_The problem_
Make an exact copy of every entry, leaving the pictures out.
START Task input
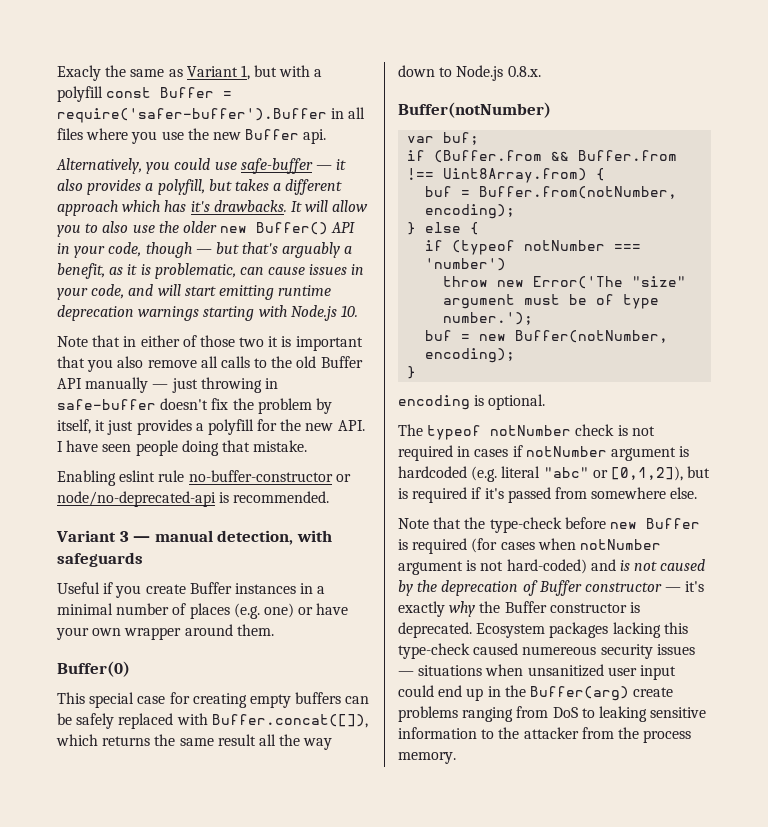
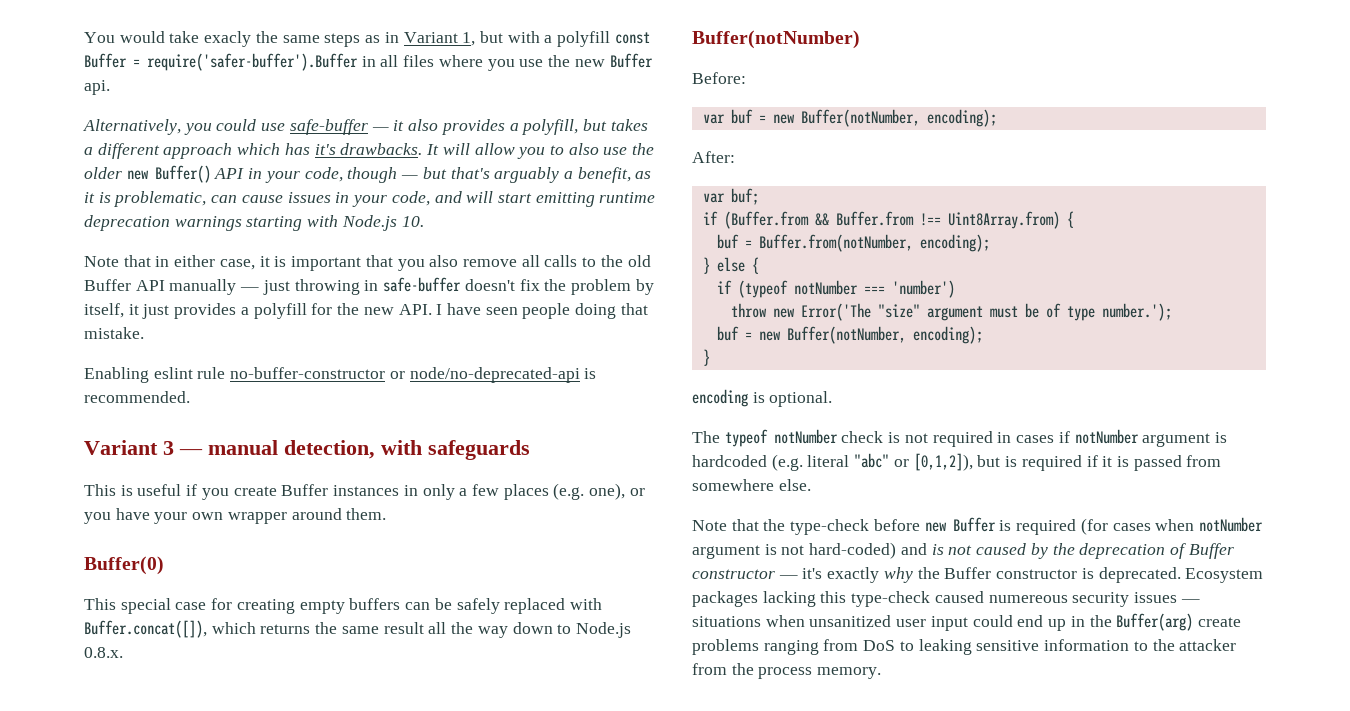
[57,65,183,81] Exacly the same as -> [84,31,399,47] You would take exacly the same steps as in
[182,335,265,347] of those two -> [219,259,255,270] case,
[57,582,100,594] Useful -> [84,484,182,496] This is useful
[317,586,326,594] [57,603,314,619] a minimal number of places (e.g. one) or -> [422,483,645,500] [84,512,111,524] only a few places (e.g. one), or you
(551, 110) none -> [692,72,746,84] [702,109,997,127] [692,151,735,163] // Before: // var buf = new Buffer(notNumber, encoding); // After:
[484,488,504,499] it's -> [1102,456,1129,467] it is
END Task input
_Solution for this task_
[57,65,183,81] Exacly the same as -> [84,31,399,47] You would take exacly the same steps as in
[182,335,265,347] of those two -> [219,259,255,270] case,
[57,582,100,594] Useful -> [84,484,182,496] This is useful
[317,586,326,594] [57,603,314,619] a minimal number of places (e.g. one) or -> [422,483,645,500] [84,512,111,524] only a few places (e.g. one), or you
(551, 110) none -> [692,72,746,84] [702,109,997,127] [692,151,735,163] // Before: // var buf = new Buffer(notNumber, encoding); // After:
[484,488,504,499] it's -> [1102,456,1129,467] it is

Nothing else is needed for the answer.